Wat trek je aan? Die vraag krijg ik de laatste tijd regelmatig te horen. Oh, jurkje, roep ik dan maar. Tijdens mijn studie prehistorische archeologie werd ieder kledingstuk met het oog op gebruik bij een opgraving gekocht. Broeken, t-shirts, truien, laarzen, sokken. Later verruilde ik die voor andere werkkleding: mantelpakjes met witte bloesjes. En nu? Ach, voor buiten ben ik terug bij af: laarzen, broeken, t-shirts, truien en dikke sokken. Maar verder? Voor iemand die niet zo van winkelen is en on-line niet kan waarderen (stofje voelen) blijft het lastig. Twee winkels heb ik waar ik naar binnen wandel en met een jurkje weer naar buiten. Eén er van is Caroline Biss, hier in Den Bosch. Daar dans ik altijd in een lekker zittend jurkje naar buiten. Kapper vlakbij en ook nog Four-teen voor de nagels.
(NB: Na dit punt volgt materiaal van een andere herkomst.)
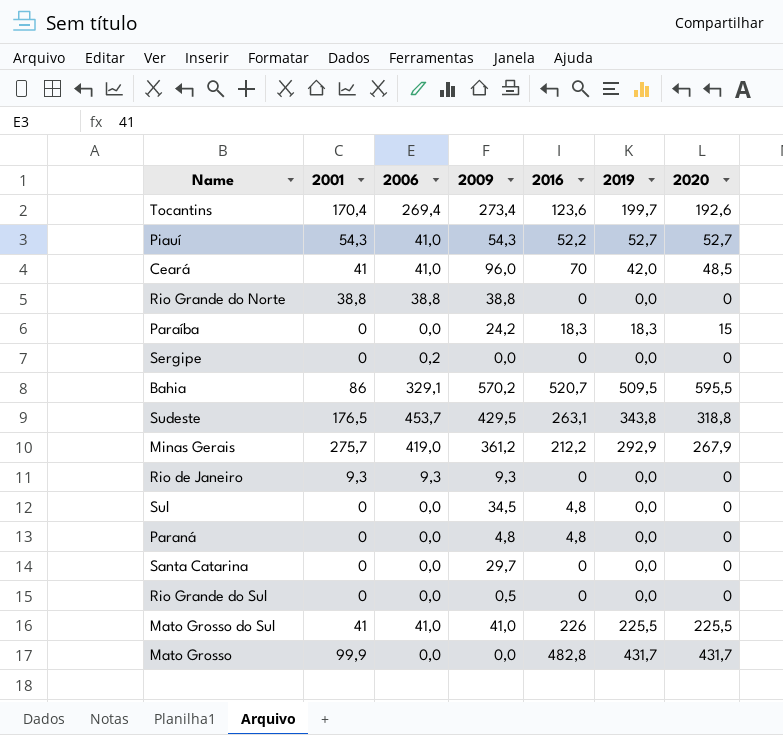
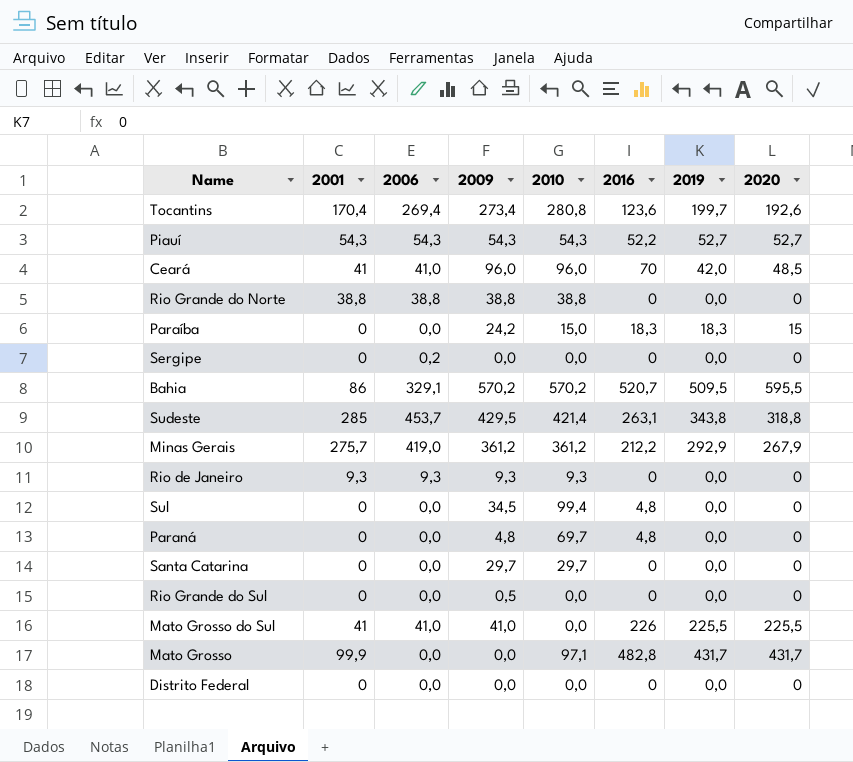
column 2010 | position: none -> 5
Piauí | 2006: 41,0 -> 54,3
Sudeste | 2001: 176,5 -> 285
row Distrito Federal: none -> 0 | 0,0 | 0,0 | 0,0 | 0 | 0,0 | 0

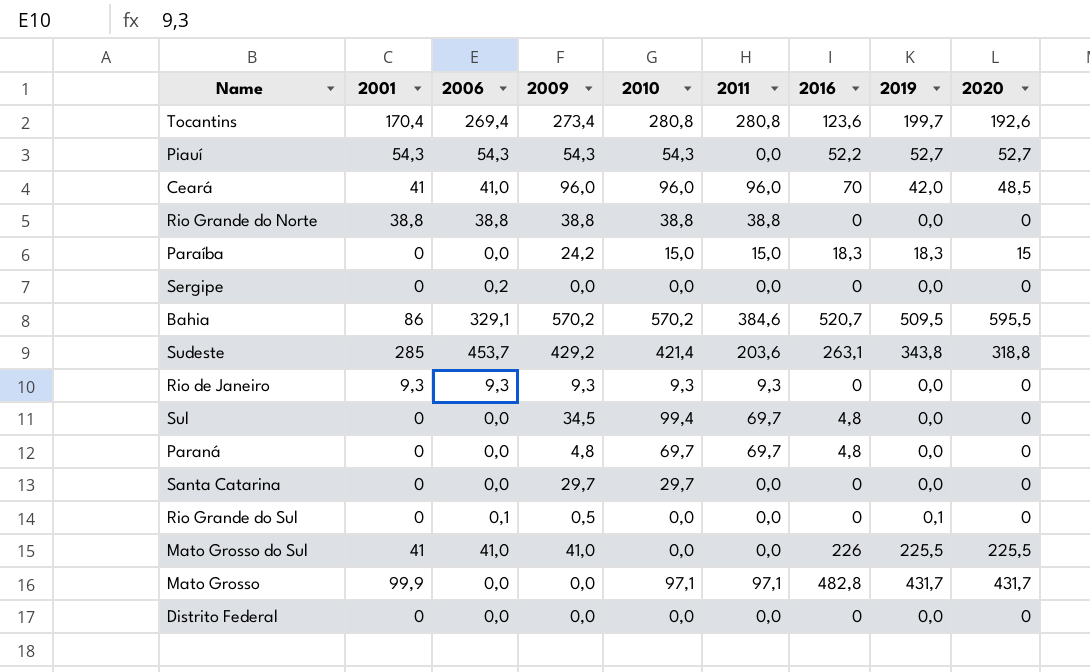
column 2011 | position: none -> 6
row Minas Gerais: 275,7 | 419,0 | 361,2 | 361,2 | 212,2 | 292,9 | 267,9 -> none
Sudeste | 2009: 429,5 -> 429,2
Rio Grande do Sul | 2006: 0,0 -> 0,1
Rio Grande do Sul | 2019: 0,0 -> 0,1

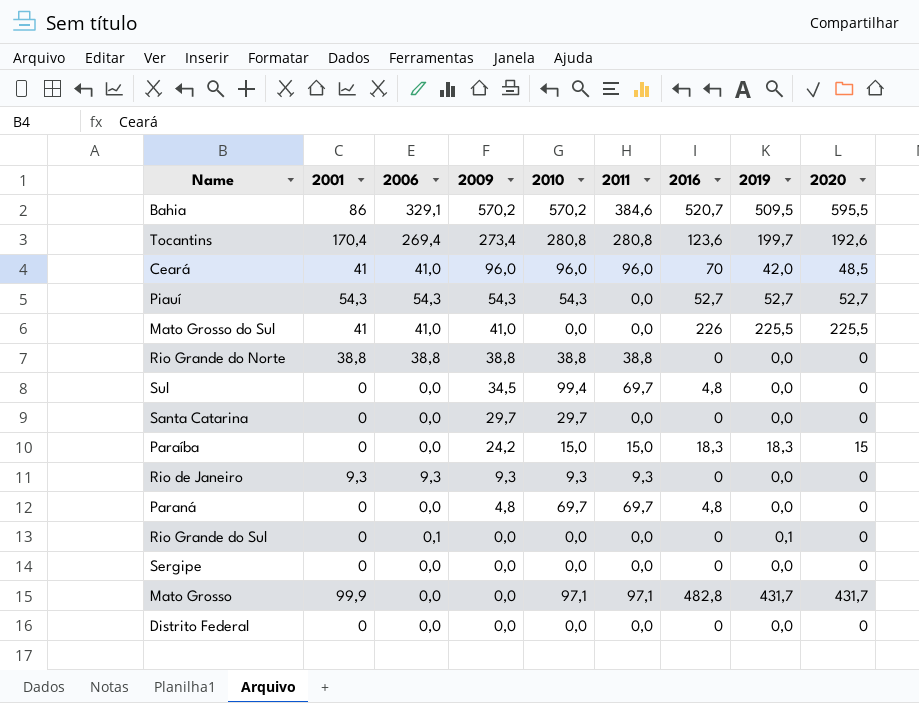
row order: none -> 2009 descending
row Sudeste: 285 | 453,7 | 429,2 | 421,4 | 203,6 | 263,1 | 343,8 | 318,8 -> none
Piauí | 2016: 52,2 -> 52,7
Rio Grande do Sul | 2009: 0,5 -> 0,0
Sergipe | 2006: 0,2 -> 0,0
Alles binnen korte loopafstand. Alles in één ochtend gepiept. Wat wil een mens nog meer? O ja, ook nog lekker eten. Maar dat doen we dan weer thuis. En omdat het mens is opgepoetst niet te veel knoflook, bakwerk en anderszins gedoe. Het lastige snijwerk doet de man. Die is daar veel secuurder in dan ik. Het bewerkte recept komt uit mijn receptencollectie met ‘blijvertjes’ .

Aardappelen als
salade
Men kookt de aardappels in de schil, pelt
ze en snijdt ze aan schijfjes. Zo heet mogelijk worden ze overgoten met een
saus gemaakt van 3 eetlepels slaolie, een eetlepel azijn, een theelepel zout,
een mespuntje versgemalen peper, een lepeltje mosterd, twee rauwe of zacht gekookte
eieren, enige takjes pimpernel en dragon, een zeer fijn gesnipperde komkommer,
3 fijne preitjes en enige kappers. 
In plaats van azijn kan men Rijnwijn nemen,
1 maatje en in plaats van olie, boter, doch het is eigenaardiger en goedkoper
met olie en azijn. Men giet de saus over de aardappelen en laat alles door en
door warm worden zonder koken. Men eet ze bij aspergebonen enz.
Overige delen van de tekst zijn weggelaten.